In a second validation study, the 16-gene assay was evaluated in 212 patients, with a focus on 193 with stage III RCC, from the S-TRAC randomized trial of adjuvant sunitinib. The 16-gene recurrence score results predicted time to recurrence, disease-free survival and renal cancer-specific survival in both arms, with the strongest results observed in the placebo arm. When high versus low recurrence score groups were compared, the HR for recurrence was 9.18 (95% CI, 2.15-39.24) in the placebo arm. The study provided 1B evidence for the 16-gene assay, offering the strongest evidence base of the three genetic models.

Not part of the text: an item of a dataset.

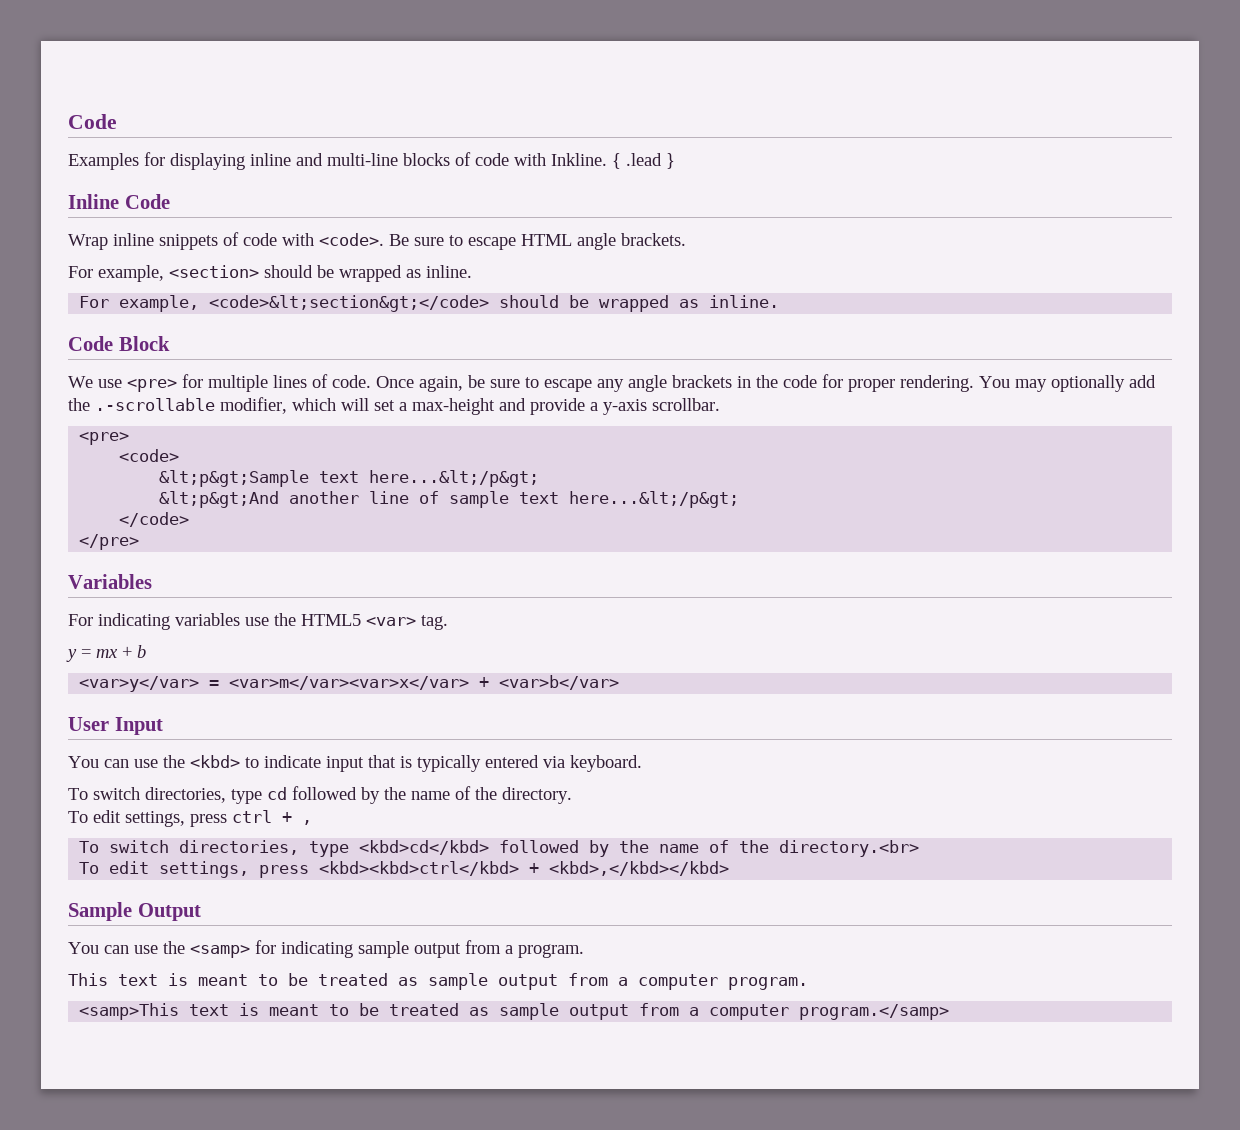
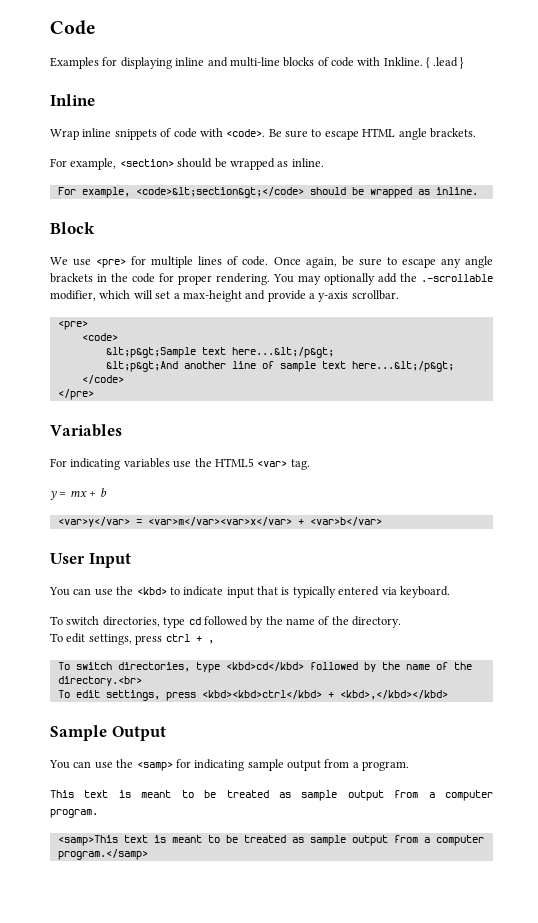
[124,194,170,209] Code -> (95, 100) none
[68,336,113,351] Code -> (478, 191) none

Genetic models have the potential to refine the risk of recurrence and guide physician management and physician and patient decisions concerning adjuvant treatment. As yet, they have not been used in clinical settings. Based on the evidence to date, Dr. Rini recommends further investigation of genetic models for predictive value, utility in adjuvant IO trials and other settings, such as SRM.